- **INSTRUCTIONS TO FOLLOW**
The entries that follow need to be reproduced exactly, minus any images.

- **EXERCISE MATERIAL**
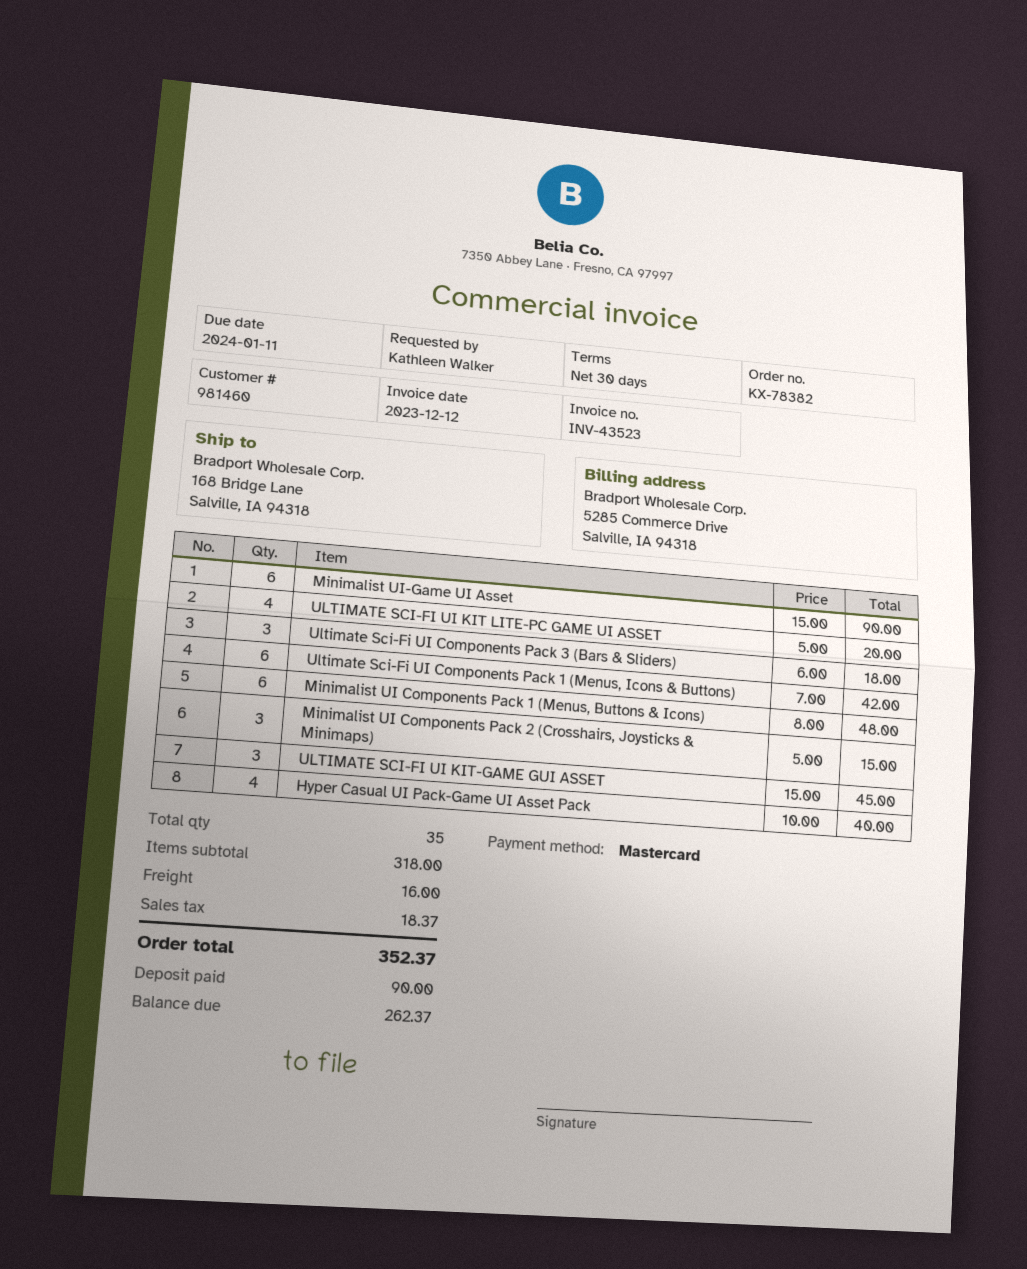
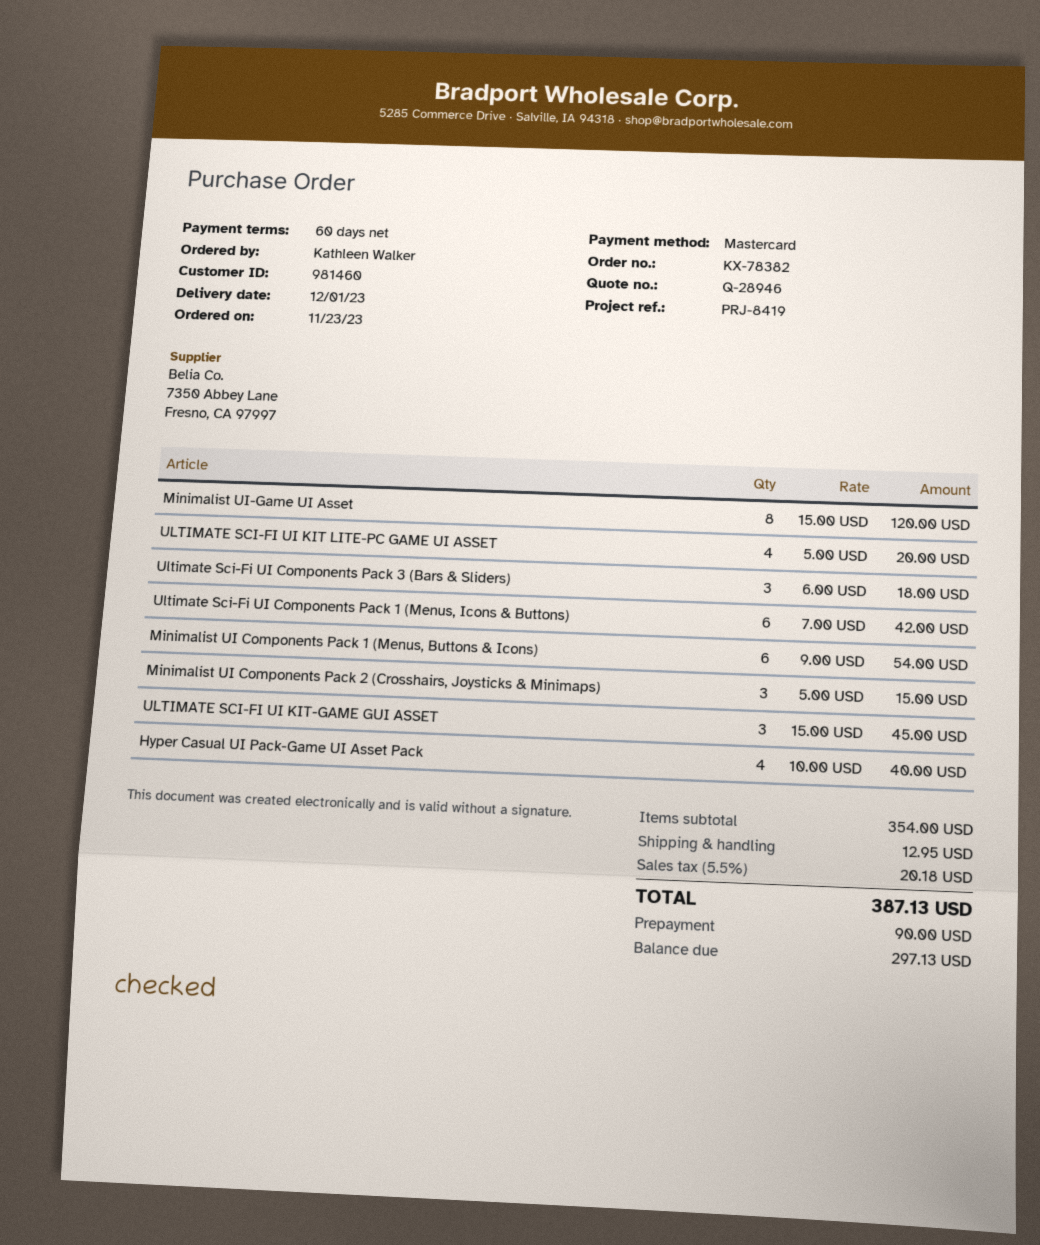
payment terms: 30 days -> 60 days
Minimalist UI-Game UI Asset: 6 x 15.00 = 90.00 -> 8 x 15.00 = 120.00
Minimalist UI Components Pack 1 (Menus, Buttons & Icons): 6 x 8.00 = 48.00 -> 6 x 9.00 = 54.00
subtotal: 318.00 -> 354.00
shipping: 16.00 -> 12.95
tax: 18.37 -> 20.18
total: 352.37 -> 387.13
balance: 262.37 -> 297.13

- **COMPLETED EXERCISE**
payment terms: 30 days -> 60 days
Minimalist UI-Game UI Asset: 6 x 15.00 = 90.00 -> 8 x 15.00 = 120.00
Minimalist UI Components Pack 1 (Menus, Buttons & Icons): 6 x 8.00 = 48.00 -> 6 x 9.00 = 54.00
subtotal: 318.00 -> 354.00
shipping: 16.00 -> 12.95
tax: 18.37 -> 20.18
total: 352.37 -> 387.13
balance: 262.37 -> 297.13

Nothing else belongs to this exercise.